I tre tratti più fotografati dagli utenti, capaci di creare una profonda connessione con il territorio, sono il Sentiero Azzurro che attraversa le Cinque Terre, offrendo splendidi scorci sul mare e sui villaggi liguri. Il percorso è considerato impegnativo a causa delle numerose rampe e scalinate, ma ricompensa lo sforzo con viste suggestive della costa.
Al secondo posto c'è il percorso ad anello Tre Cime di Lavaredo che parte dal rifugio Auronzo e attraversa paesaggi dolomitici straordinari; infine c'è, sempre in Veneto, Forcella Lavaredo - Rifugio Locatelli - Langalm - Monte Campedelle, percorso che regala panorami spettacolari delle Dolomiti.
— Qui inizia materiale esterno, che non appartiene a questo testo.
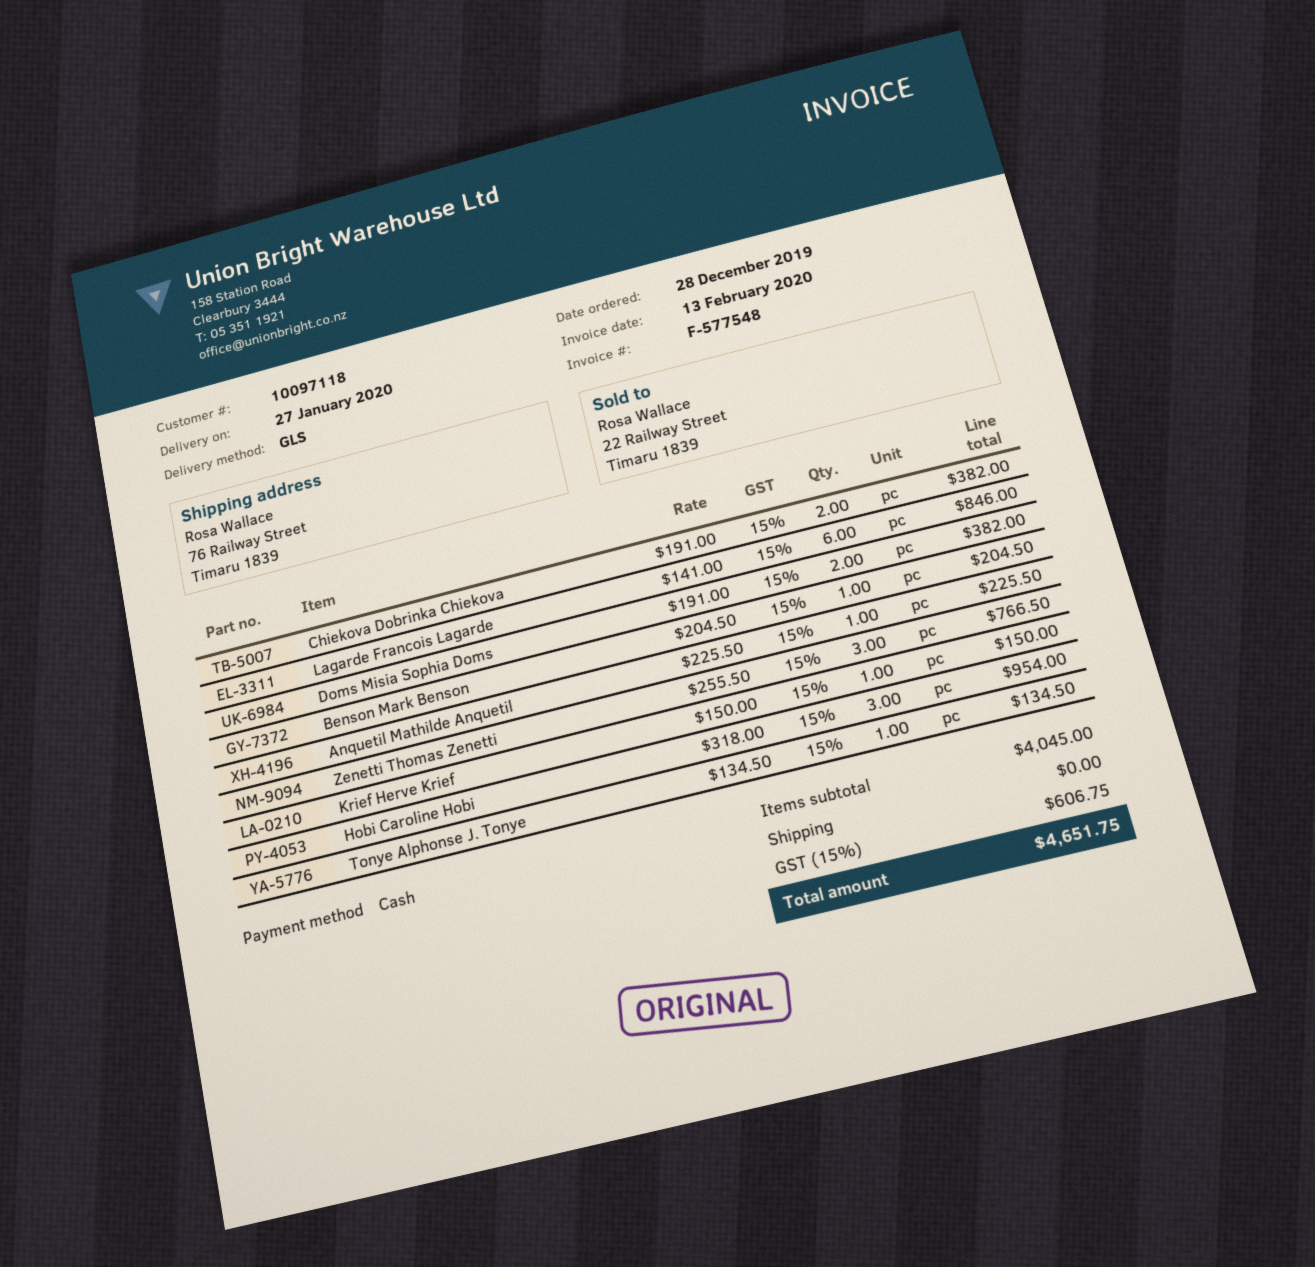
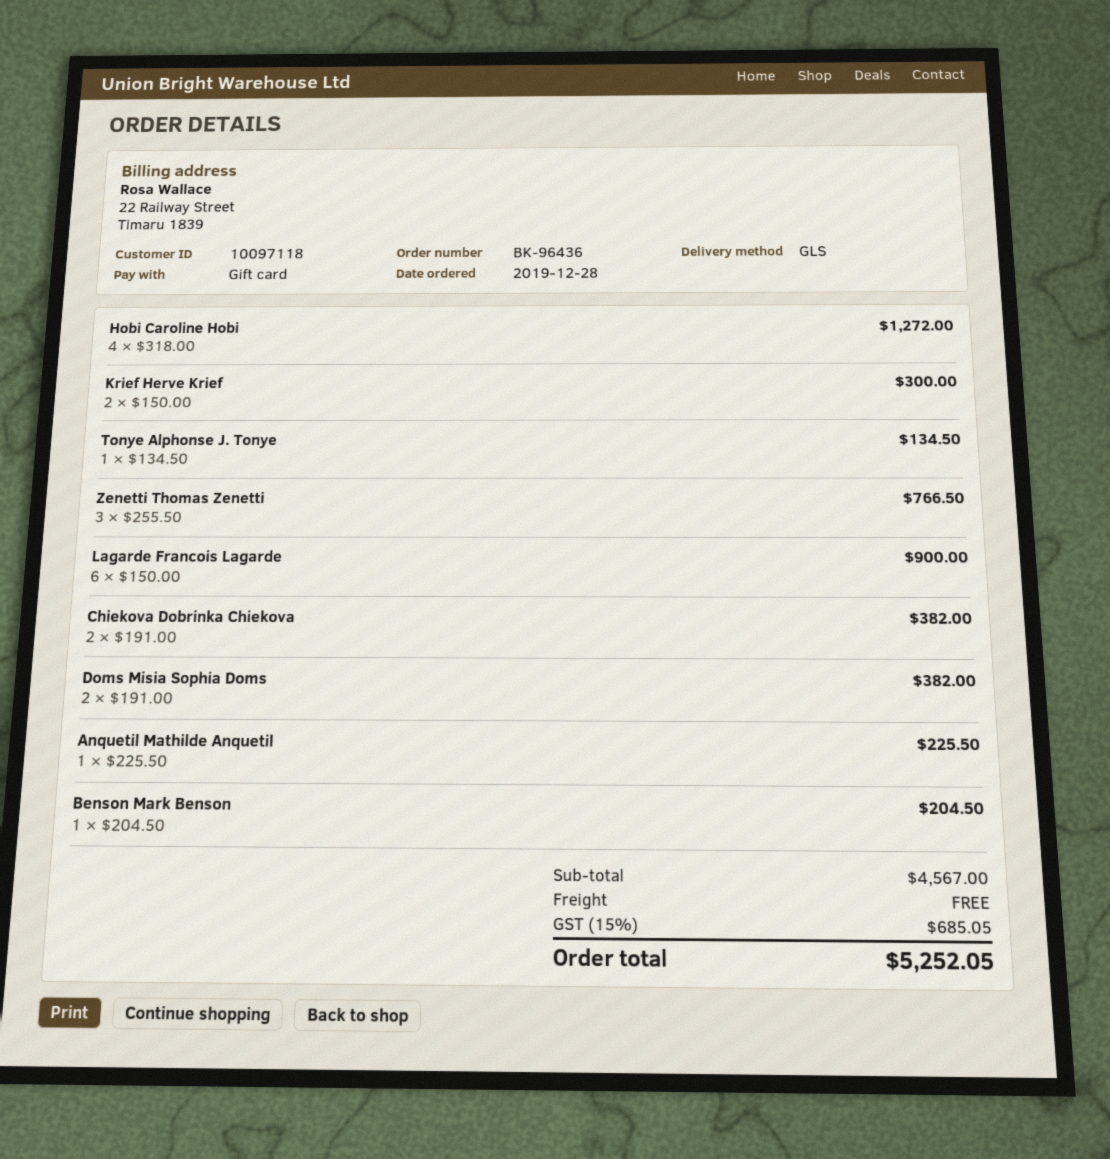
payment method: cash -> gift card
Lagarde Francois Lagarde: 6 x 141.00 = 846.00 -> 6 x 150.00 = 900.00
Krief Herve Krief: 1 x 150.00 = 150.00 -> 2 x 150.00 = 300.00
Hobi Caroline Hobi: 3 x 318.00 = 954.00 -> 4 x 318.00 = 1272.00
subtotal: 4045.00 -> 4567.00
tax: 15% = 606.75 -> 15% = 685.05
total: 4651.75 -> 5252.05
Tra gli itinerari più frequentati rientrano anche quelli urbani, legati spesso a esperienze enogastronomiche, come il Sentiero dei Limoni tra Maiori e Minori con scorci sul mare e sull'incantevole paesaggio della Costiera Amalfitana; e l'itinerario che parte dal centro di Capri e percorre un anello fino allʼArco Naturale, offrendo scorci sul mare e sulla costa.
Accessibilità
Tra gli itinerari più accessibili a tutti, anche a persone con mobilità ridotta, famiglie con passeggini ed escursionisti alle prime armi, ci sono le mura storiche di Lucca, dove il percorso pianeggiante attraversa il centro storico, le antiche fortificazioni e i bastioni alberati con spazi di sosta lungo il tragitto. In Alto Adige il sentiero Zannes, nel Parco Naturale Puez-Odle in Val di Funes, è un anello di circa 3 km che attraversa prati e boschi ai piedi delle Odle, con punti panoramici, aree di sosta e pannelli in Braille. Sempre nel cuore delle Dolomiti altoatesine la Ferata Selva - St. Cristina è un percorso panoramico che collega Selva di Val Gardena a Santa Cristina seguendo l'antica ferrovia della valle. Lungo il tragitto si trovano aree di sosta, punti di ristoro e spazi attrezzati per i più piccoli. Infine AllTrails segnala i sentieri più belli da percorrere in primavera, stagione ideale per godere appieno della bellezza dei paesaggi senza la folla. Il sentiero Santa Margherita - Portofino via Mulino del Gassetta si snoda tra boschi, vigneti e antiche mulattiere, regalando panorami mozzafiato sul Golfo del Tigullio.
Il tratto Cascata del Diborrato - Colle Val d'Elsa via Sentierelsa si sviluppa lungo il corso del fiume Elsa fino alla spettacolare cascata; Capparo - Monte Guardia via Lipari è un itinerario ad anello che da Capparo viaggia fino alla cima del Monte Guardia, offrendo ampie vedute sull'isola di Lipari e la sua natura selvaggia.
Fasce d’età
Secondo il portale camminiditalia.org, che raccoglie più di 110 itinerari, crescono i tratti brevi, accessibili e percorribili fuori stagione. Analizzando il profilo demografico di chi ha navigato sul portale nel 2025, emergono dati interessanti: la fascia d'età 25-34 anni è cresciuta, toccando il 26%, così come la fascia 35-44 anni è arrivata al 20%. Questi dati confermano che quasi un utente su due appartiene alla generazione in piena età lavorativa, motivo che spiega il successo dei cammini «compatti», che si sviluppano in 3-6 giorni, da incastrare tra ferie limitate e ritmi lavorativi serrati. Stabile anche la presenza dei giovanissimi (18-24 anni) che si attesta intorno al 16%.